Researchers at Oregon Health & Science University have made a groundbreaking discovery regarding a molecule found on certain bacteria that may drive blood clotting in sepsis, a life-threatening condition responsible for approximately 8 million deaths annually.
The team at OHSU’s cardiovascular engineering lab has been delving into the specific mechanisms of blood clotting in sepsis, aiming to enhance treatments for critically ill patients. Owen McCarty, Ph.D., the senior author of the research paper and a professor of biomedical engineering at the OHSU School of Medicine, explained that the immune response to bacteria can become uncontrolled.
In a normal scenario, blood forms small clots to contain bacteria and clear them from the bloodstream. However, if there is an abundance of bacteria, the system becomes overwhelmed, depleting platelets and clotting factors. This leads to a catastrophic situation where clotting and bleeding cannot be controlled.
The latest study conducted by the team, published in the Journal of Biological Chemistry, focused on lipopolysaccharide (LPS), a molecule present on certain bacteria like E. coli. The researchers discovered that LPS can directly activate proteins in the blood that initiate clotting, obstructing blood flow and causing damage to vital organs.
This process, known as the “contact pathway,” involves a series of reactions where blood proteins collaborate to form clots. The team identified that a specific type of LPS, O26:B6, is particularly effective at triggering this reaction, increasing the likelihood of clotting issues.
Sepsis is a severe condition where the body’s response to an infection goes haywire, resulting in widespread inflammation, organ failure, and complications such as excessive blood clotting. Gram-negative bacteria, including E. coli, are common culprits in sepsis as they release LPS when invading the bloodstream.
Joseph Shatzel, M.D., a physician-scientist at OHSU specializing in clotting and bleeding disorders, emphasized the challenges of treating sepsis. The team’s focus on the contact activation system, a part of the clotting system often overlooked, has led to innovative approaches that could revolutionize sepsis treatment.
The researchers are now working on experimental treatments targeting factor XII, a coagulating protein that plays a crucial role in the clotting process. By developing antibodies to block factor XII activity, the team aims to prevent dangerous clots in sepsis patients without increasing the risk of bleeding.

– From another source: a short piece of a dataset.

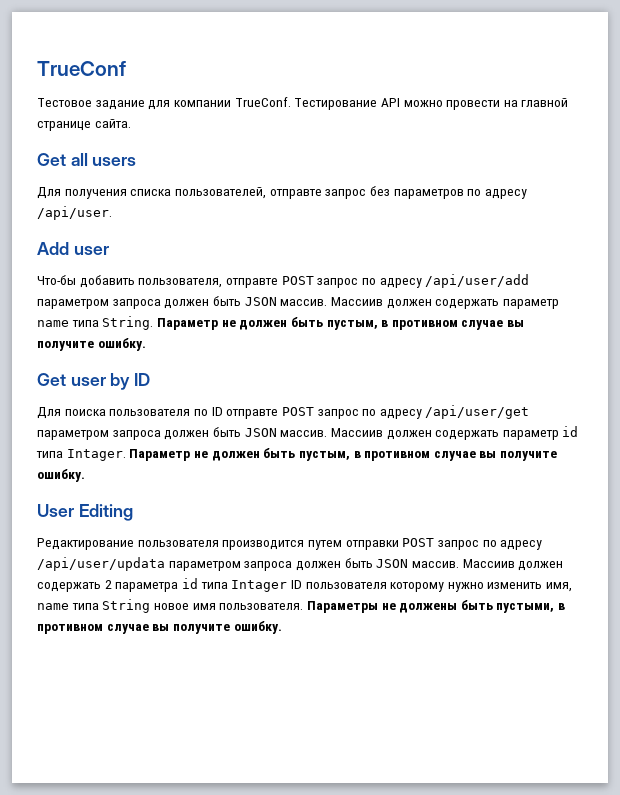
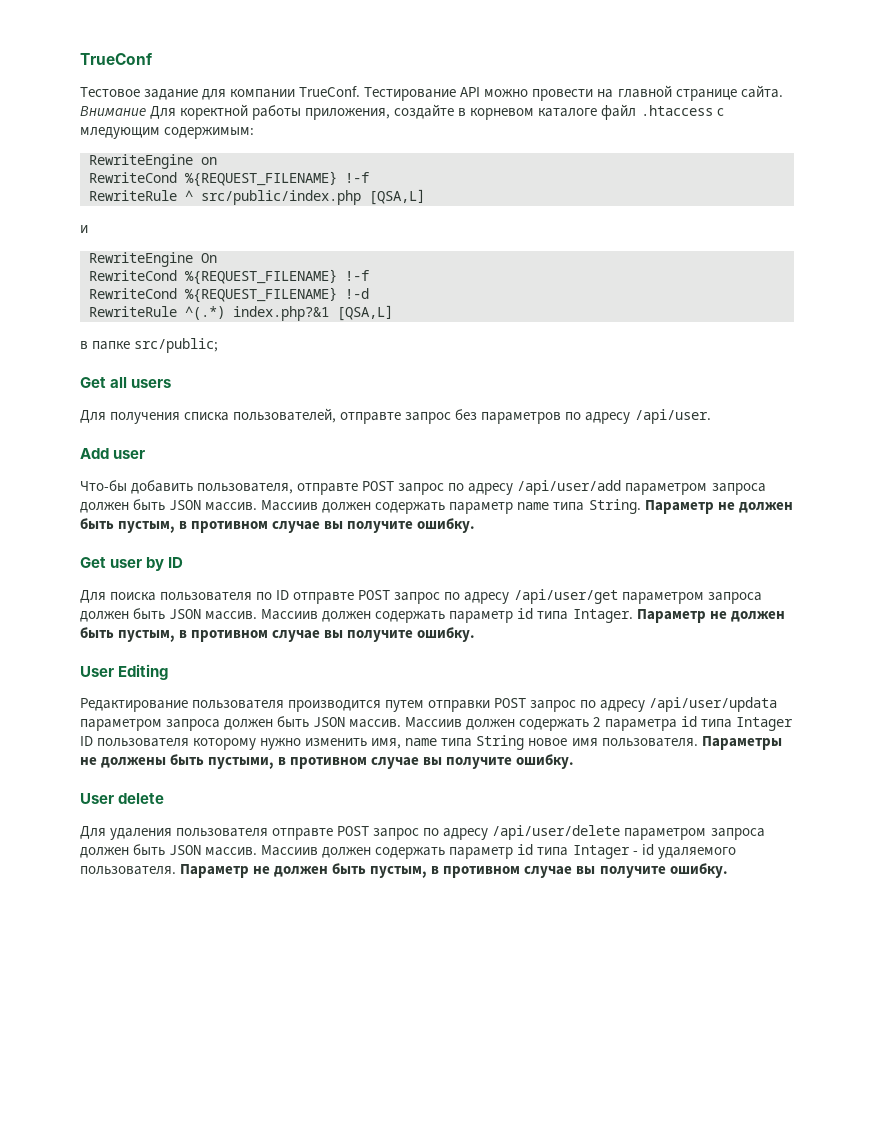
(131, 123) none -> [80,104,724,120] [80,127,255,139] [89,154,217,169] [89,171,369,187] [89,189,425,205] [80,225,88,233] [89,252,217,267] [89,269,369,285] [89,287,369,303] [89,305,393,321] [80,338,219,353] Внимание Для коректной работы приложения, создайте в корневом каталоге файл .htaccess с мледующим содержимым: // RewriteEngine on // RewriteCond %{REQUEST_FILENAME} !-f // RewriteRule ^ src/public/index.php [QSA,L] // и // RewriteEngine On // RewriteCond %{REQUEST_FILENAME} !-f // RewriteCond %{REQUEST_FILENAME} !-d // RewriteRule ^(.*) index.php?&1 [QSA,L] // в папке src/public;
(282, 627) none -> [80,793,165,804] [80,825,765,840] [80,844,736,859] [80,863,728,878] // User delete // Для удаления пользователя отправте POST запрос по адресу /api/user/delete параметром запроса должен быть JSON массив. Массиив должен содержать параметр id типа Intager - id удаляемого пользователя. Параметр не должен быть пустым, в противном случае вы получите ошибку.

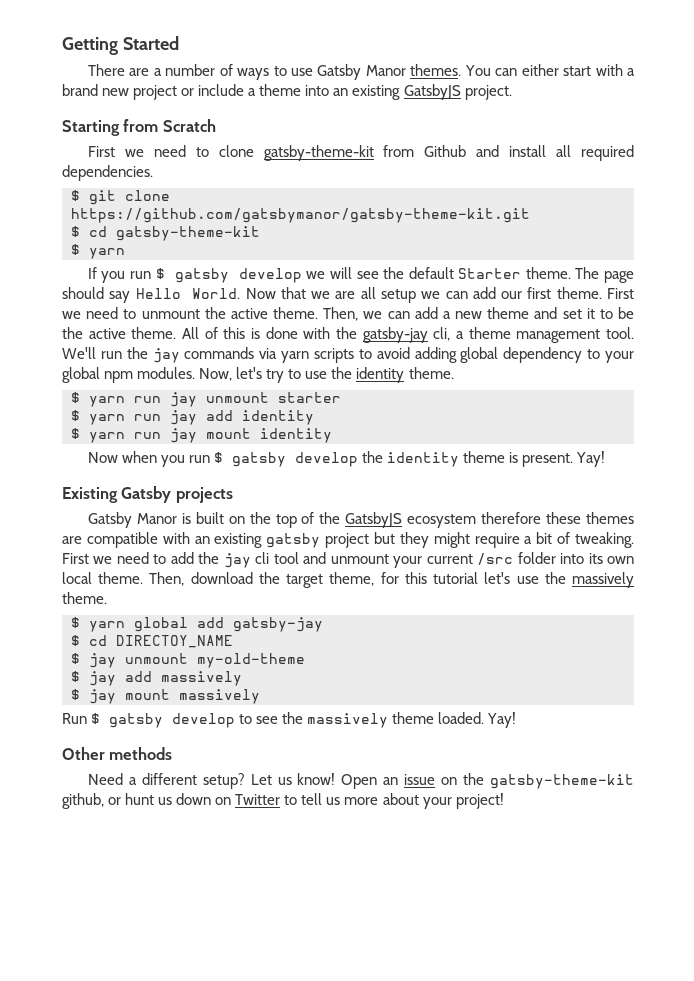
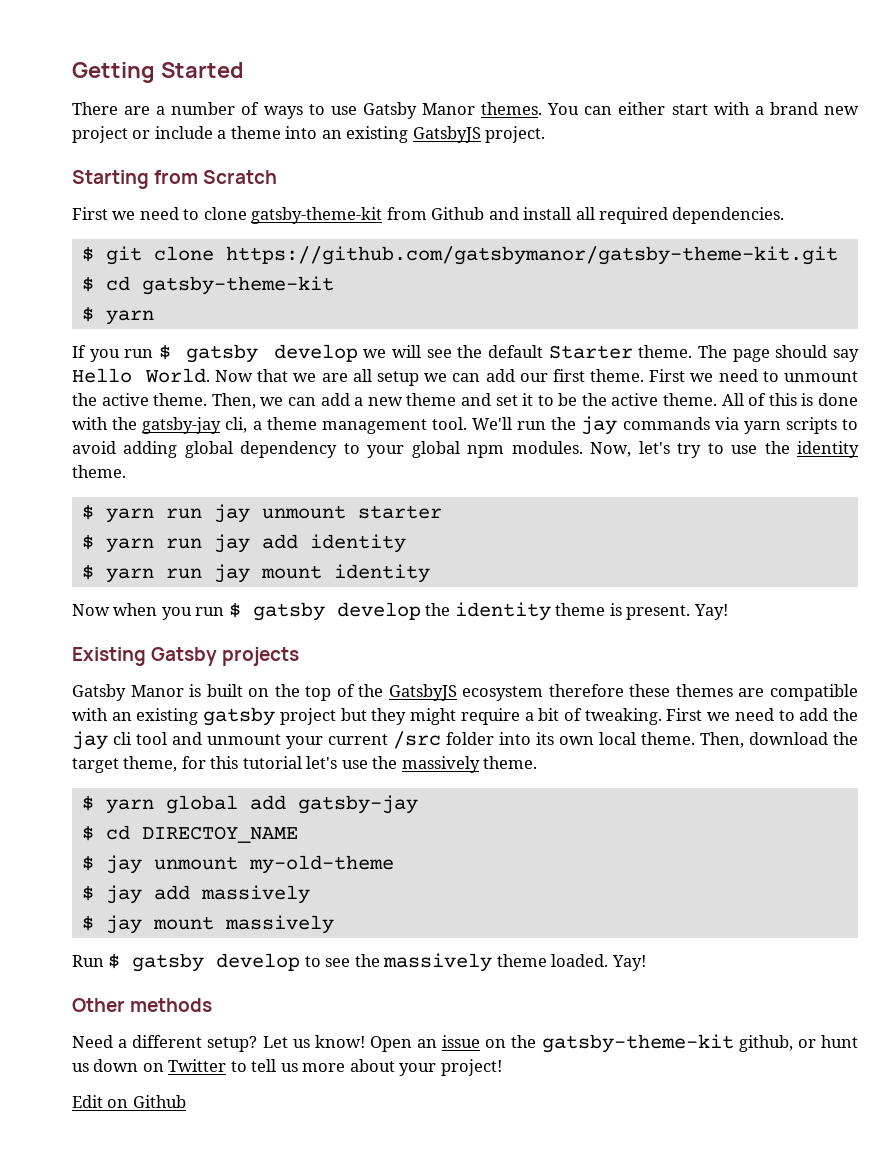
(504, 801) none -> [72,1095,186,1108] // Edit on Github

The interdisciplinary nature of the team at OHSU, combining basic scientists like André L. Lira and clinicians like Joseph Shatzel, has been instrumental in driving their innovative work forward. The collaborative environment at OHSU has facilitated the seamless transition from lab research to patient care, enabling groundbreaking discoveries in the field of sepsis treatment.
The team’s ongoing studies and grant applications signal a promising future for sepsis treatment. With a strong focus on precision therapies and targeted interventions, the researchers at OHSU are dedicated to improving outcomes for sepsis patients and potentially revolutionizing the field of critical care medicine.